[Dataset entries]
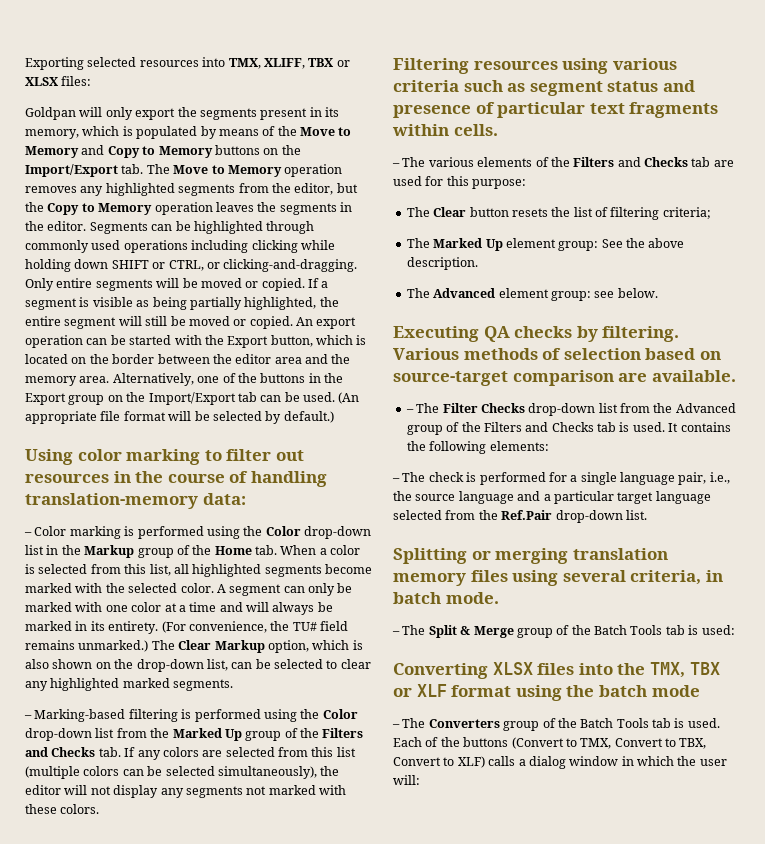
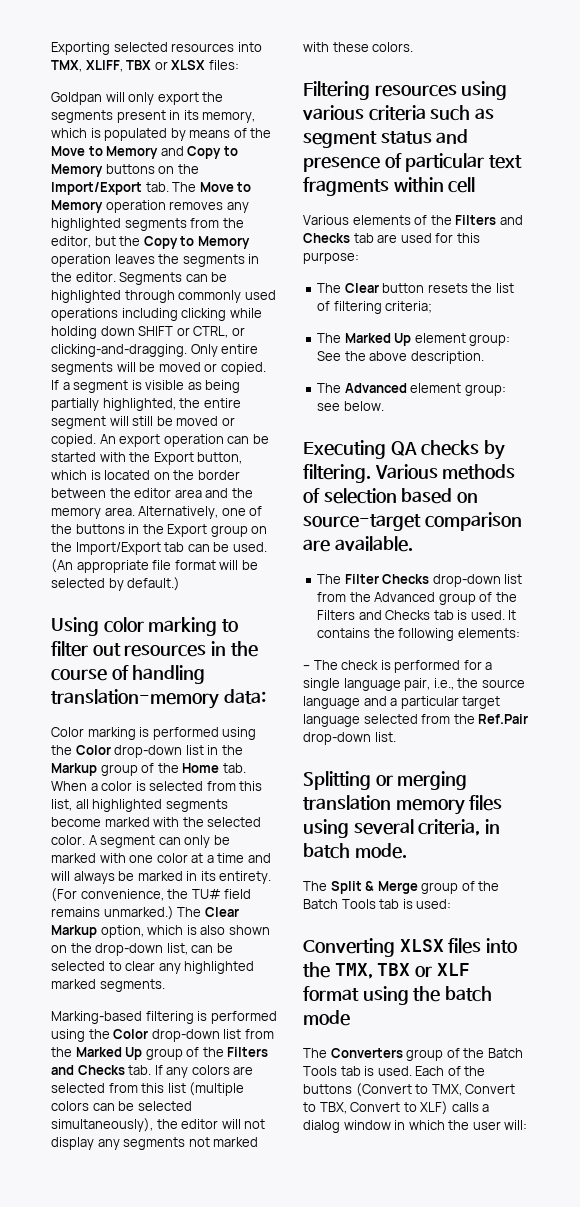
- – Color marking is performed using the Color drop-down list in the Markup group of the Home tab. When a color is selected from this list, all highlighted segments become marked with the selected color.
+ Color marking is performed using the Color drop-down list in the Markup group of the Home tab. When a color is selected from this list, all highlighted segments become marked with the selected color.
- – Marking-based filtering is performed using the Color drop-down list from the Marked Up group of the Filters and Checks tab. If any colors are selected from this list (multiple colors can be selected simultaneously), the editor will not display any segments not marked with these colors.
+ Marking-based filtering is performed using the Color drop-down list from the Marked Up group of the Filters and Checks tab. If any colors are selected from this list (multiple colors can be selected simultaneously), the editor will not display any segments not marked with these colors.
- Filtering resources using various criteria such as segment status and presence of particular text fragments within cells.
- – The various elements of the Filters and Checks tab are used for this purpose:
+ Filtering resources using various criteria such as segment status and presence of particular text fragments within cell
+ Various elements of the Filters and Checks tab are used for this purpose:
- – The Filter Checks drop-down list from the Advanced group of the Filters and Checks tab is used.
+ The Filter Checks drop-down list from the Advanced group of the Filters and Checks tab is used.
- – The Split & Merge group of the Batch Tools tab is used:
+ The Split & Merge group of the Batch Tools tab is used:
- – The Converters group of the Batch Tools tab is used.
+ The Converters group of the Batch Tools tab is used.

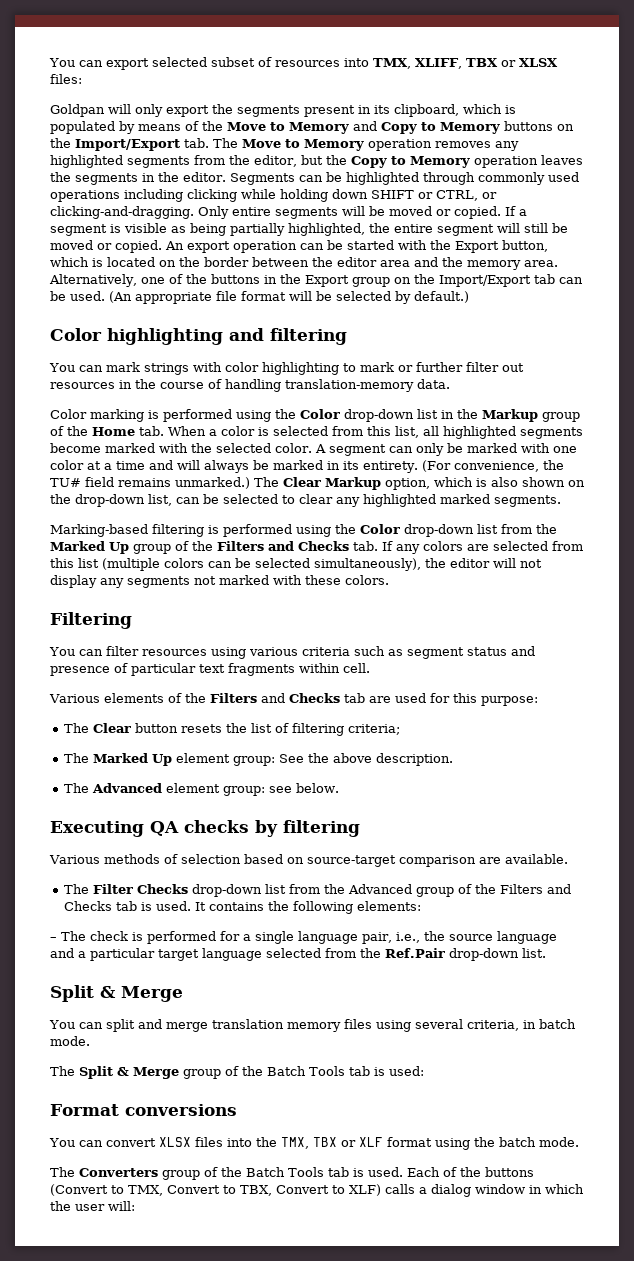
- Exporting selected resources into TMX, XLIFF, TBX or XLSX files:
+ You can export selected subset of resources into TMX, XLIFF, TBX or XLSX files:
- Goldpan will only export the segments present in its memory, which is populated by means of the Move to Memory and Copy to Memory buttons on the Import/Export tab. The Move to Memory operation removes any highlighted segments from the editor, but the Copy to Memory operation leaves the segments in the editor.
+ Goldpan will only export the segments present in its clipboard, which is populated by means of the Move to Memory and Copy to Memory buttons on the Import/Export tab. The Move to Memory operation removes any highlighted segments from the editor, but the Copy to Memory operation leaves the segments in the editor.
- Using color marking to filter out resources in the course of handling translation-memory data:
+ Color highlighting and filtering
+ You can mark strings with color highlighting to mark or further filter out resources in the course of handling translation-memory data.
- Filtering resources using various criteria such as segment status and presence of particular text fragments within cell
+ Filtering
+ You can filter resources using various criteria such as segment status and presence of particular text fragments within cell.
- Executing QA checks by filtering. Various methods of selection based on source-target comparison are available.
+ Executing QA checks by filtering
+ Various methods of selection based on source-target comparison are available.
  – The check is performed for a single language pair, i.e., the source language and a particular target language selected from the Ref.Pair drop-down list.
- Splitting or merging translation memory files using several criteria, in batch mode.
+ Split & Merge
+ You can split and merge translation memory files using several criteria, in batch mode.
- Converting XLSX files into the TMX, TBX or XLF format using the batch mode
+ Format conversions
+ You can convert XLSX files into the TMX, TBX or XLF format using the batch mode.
...
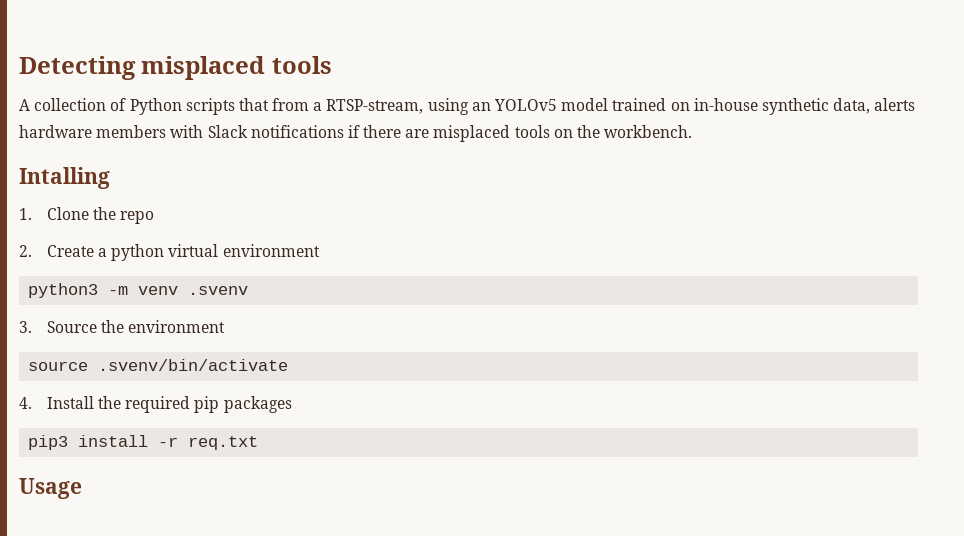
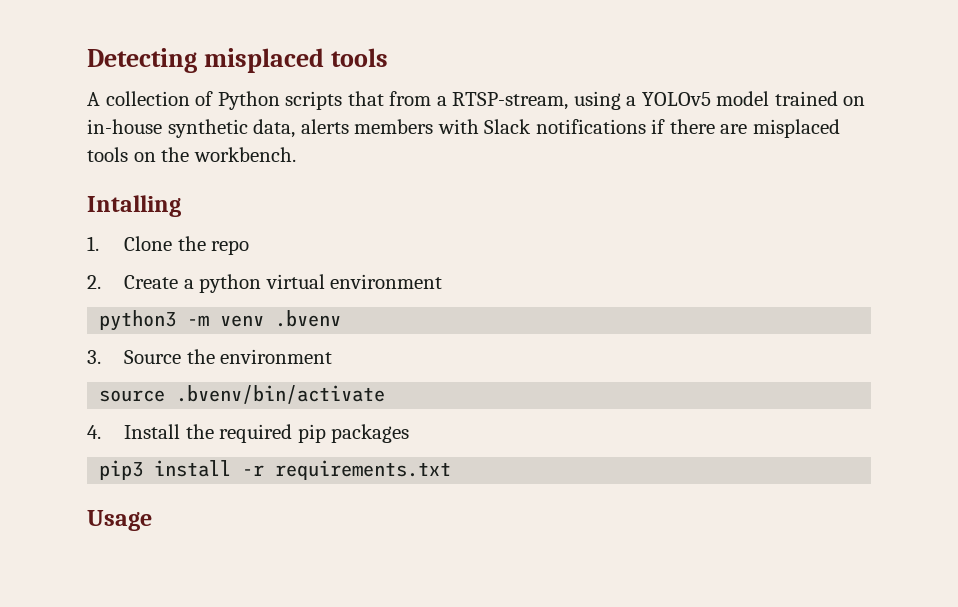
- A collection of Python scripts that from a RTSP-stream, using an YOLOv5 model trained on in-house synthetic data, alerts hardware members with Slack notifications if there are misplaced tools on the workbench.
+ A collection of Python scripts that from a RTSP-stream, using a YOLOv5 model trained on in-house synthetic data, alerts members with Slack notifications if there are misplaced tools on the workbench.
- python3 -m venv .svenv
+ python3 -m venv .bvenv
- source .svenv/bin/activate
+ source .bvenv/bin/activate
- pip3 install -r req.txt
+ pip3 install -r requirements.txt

[Task instructions] Identify the lines above that contain the word "course", then copy them.

[Result]
- Using color marking to filter out resources in the course of handling translation-memory data:
+ You can mark strings with color highlighting to mark or further filter out resources in the course of handling translation-memory data.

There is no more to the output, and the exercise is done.